Find the line containing "[52,439,406,456] [51,485,747,504] [63,527,424,548]" in the data below and repeat it, along with all later lines, exactly through the last one.

━━ Exercise inputs

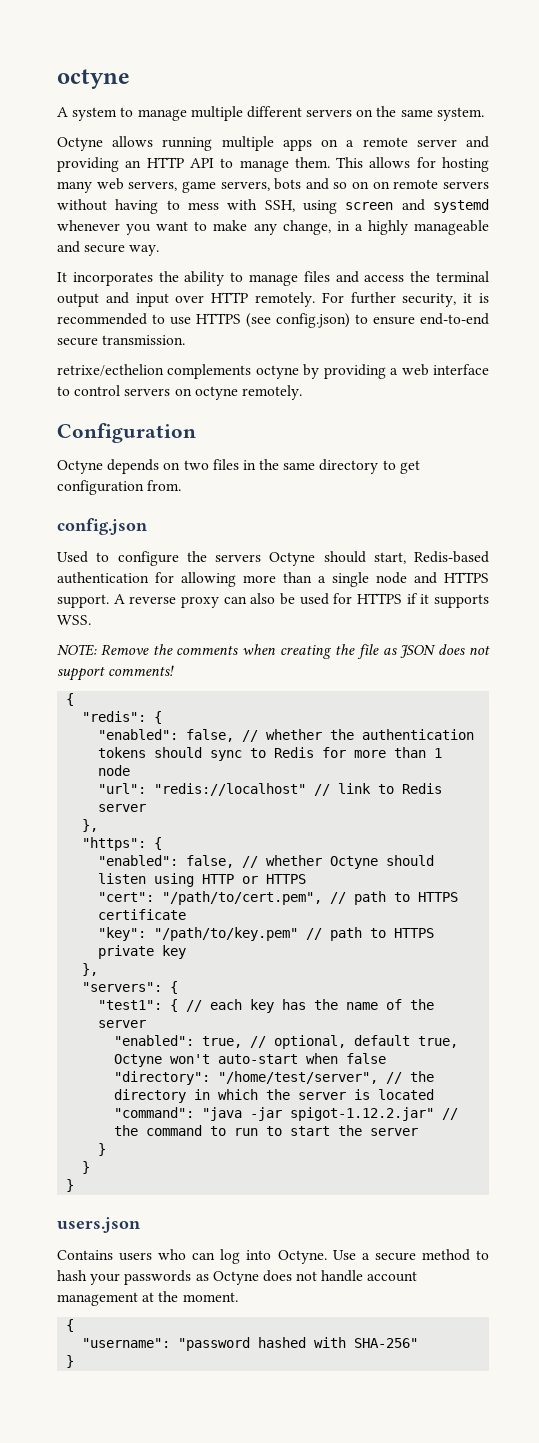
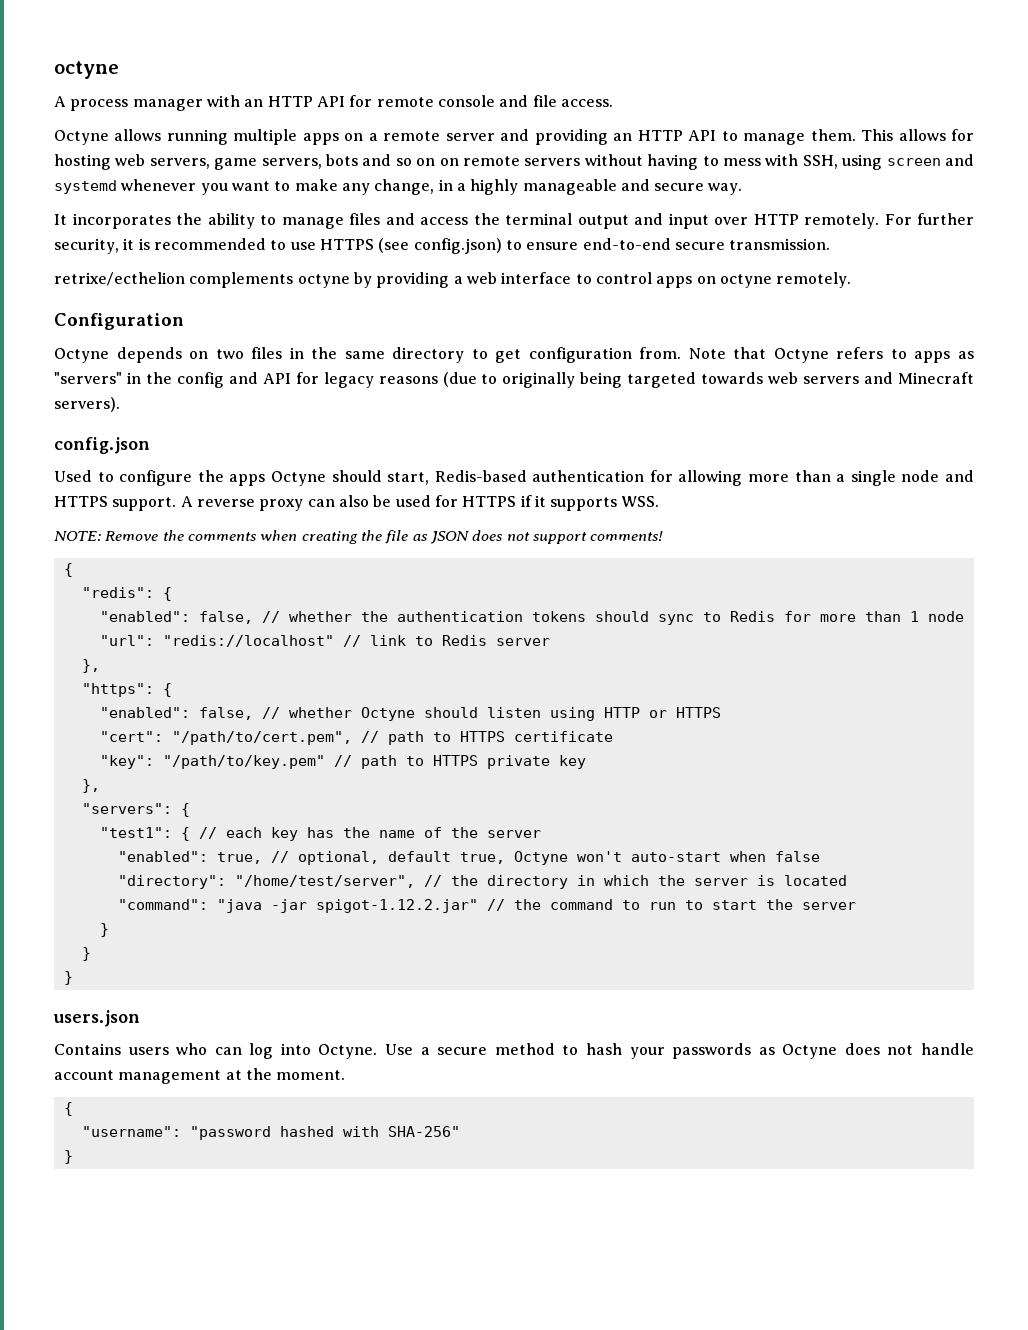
[72,106,484,121] system to manage multiple different servers on the same system. -> [70,95,613,111] process manager with an HTTP API for remote console and file access.
[57,181,92,193] many -> (111, 162) none
[124,388,171,396] servers -> [656,276,693,288] apps
(182, 485) none -> [688,347,974,363] [54,372,975,388] [54,397,120,412] Note that Octyne refers to apps as "servers" in the config and API for legacy reasons (due to originally being targeted towards web servers and Minecraft servers).
[215,554,261,562] servers -> [229,474,266,486] apps

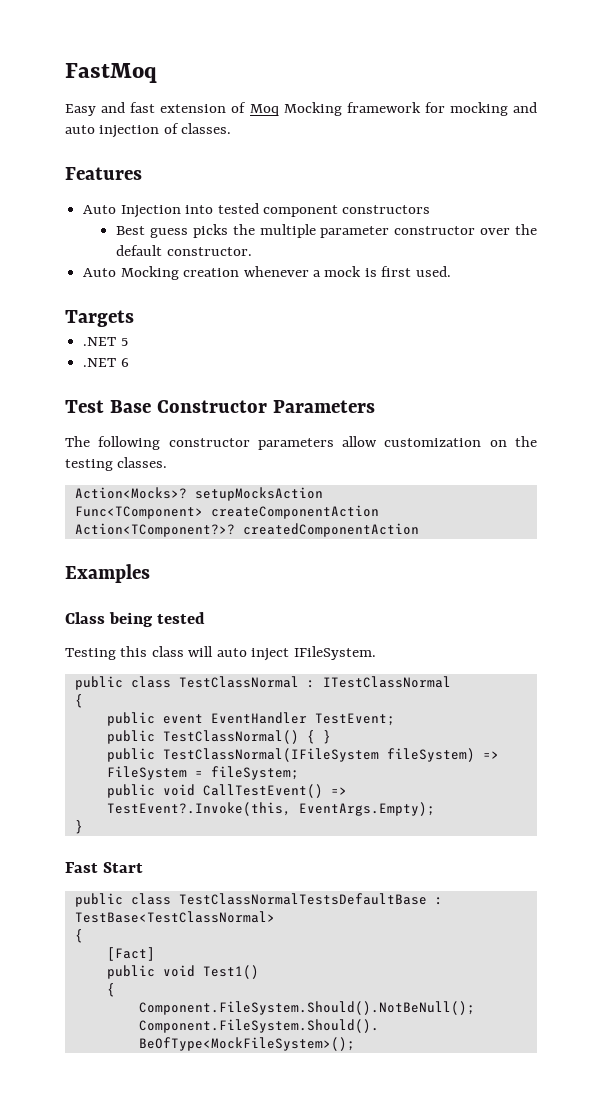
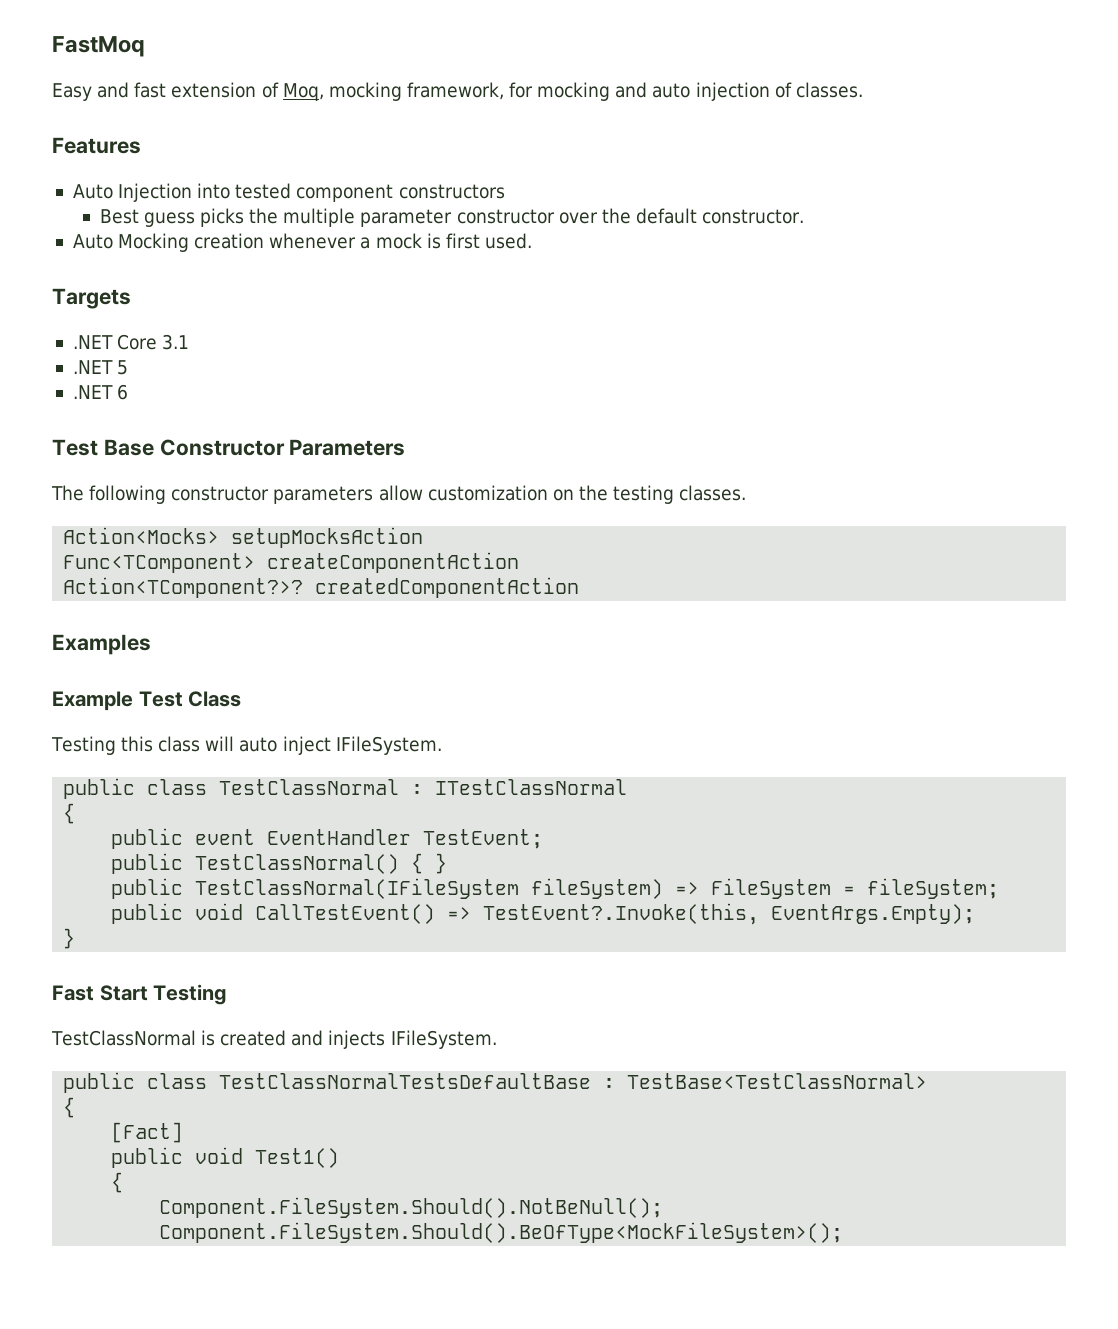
[249,102,421,116] Moq Mocking framework -> [282,82,504,101] Moq, mocking framework,
(134, 318) none -> [72,334,190,350] // .NET Core 3.1
[74,487,187,499] Action<Mocks>? -> [63,527,220,544] Action<Mocks>
(150, 573) none -> [52,691,183,711] Example Test
[109,612,206,627] being tested -> (242, 699) none
(144, 867) none -> [153,984,227,1005] [51,1030,497,1049] Testing // TestClassNormal is created and injects IFileSystem.

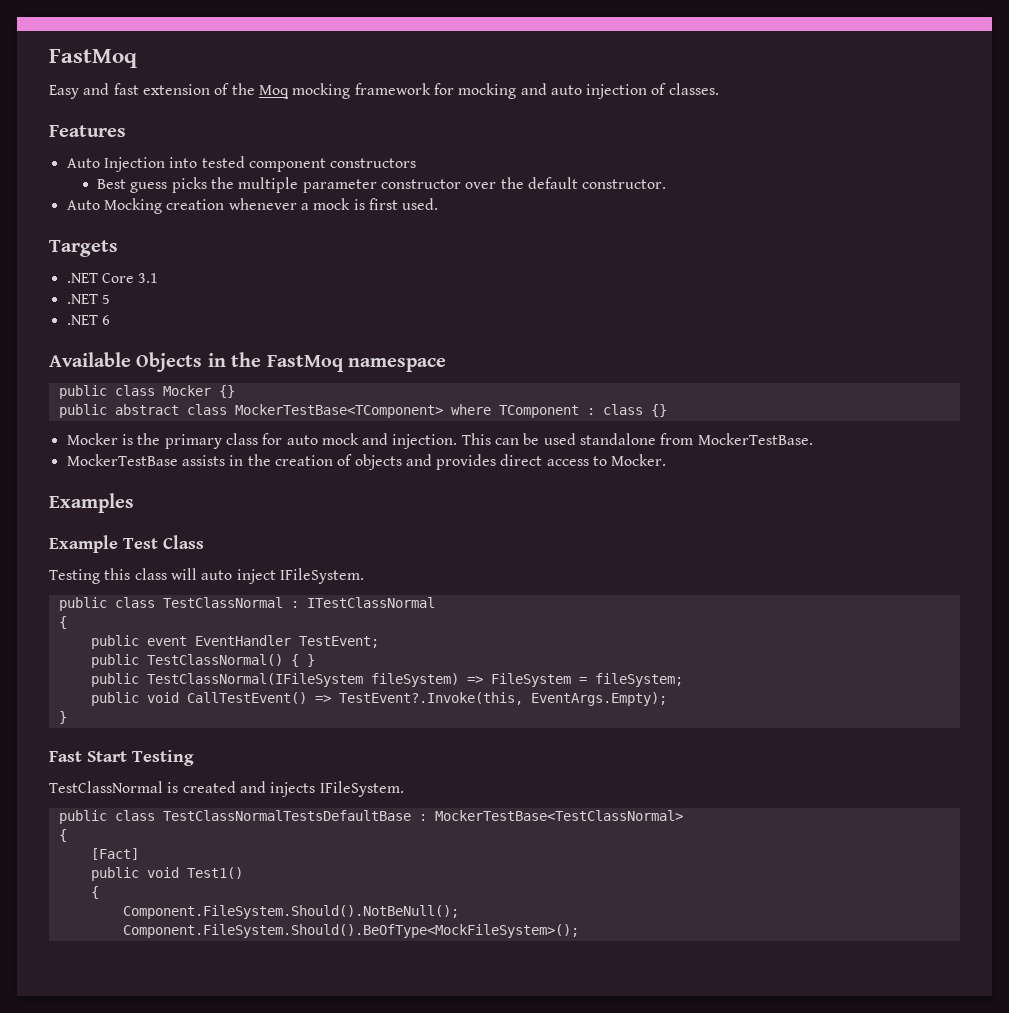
[282,82,504,101] Moq, mocking framework, -> [231,83,431,99] the Moq mocking framework
[52,439,406,456] [51,485,747,504] [63,527,424,548] [63,552,520,573] [63,577,580,598] Test Base Constructor Parameters // The following constructor parameters allow customization on the testing classes. // Action<Mocks> setupMocksAction // Func<TComponent> createComponentAction // Action<TComponent?>? createdComponentAction -> [49,352,446,372] [58,385,235,399] [58,404,667,418] [66,433,813,449] [66,454,667,470] Available Objects in the FastMoq namespace // public class Mocker {} // public abstract class MockerTestBase<TComponent> where TComponent : class {} // Mocker is the primary class for auto mock and injection. This can be used standalone from MockerTestBase. // MockerTestBase assists in the creation of objects and provides direct access to Mocker.
[627,1073,928,1089] TestBase<TestClassNormal> -> [434,810,683,821] MockerTestBase<TestClassNormal>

━━━━

§ **Answer to this problem**:
[52,439,406,456] [51,485,747,504] [63,527,424,548] [63,552,520,573] [63,577,580,598] Test Base Constructor Parameters // The following constructor parameters allow customization on the testing classes. // Action<Mocks> setupMocksAction // Func<TComponent> createComponentAction // Action<TComponent?>? createdComponentAction -> [49,352,446,372] [58,385,235,399] [58,404,667,418] [66,433,813,449] [66,454,667,470] Available Objects in the FastMoq namespace // public class Mocker {} // public abstract class MockerTestBase<TComponent> where TComponent : class {} // Mocker is the primary class for auto mock and injection. This can be used standalone from MockerTestBase. // MockerTestBase assists in the creation of objects and provides direct access to Mocker.
[627,1073,928,1089] TestBase<TestClassNormal> -> [434,810,683,821] MockerTestBase<TestClassNormal>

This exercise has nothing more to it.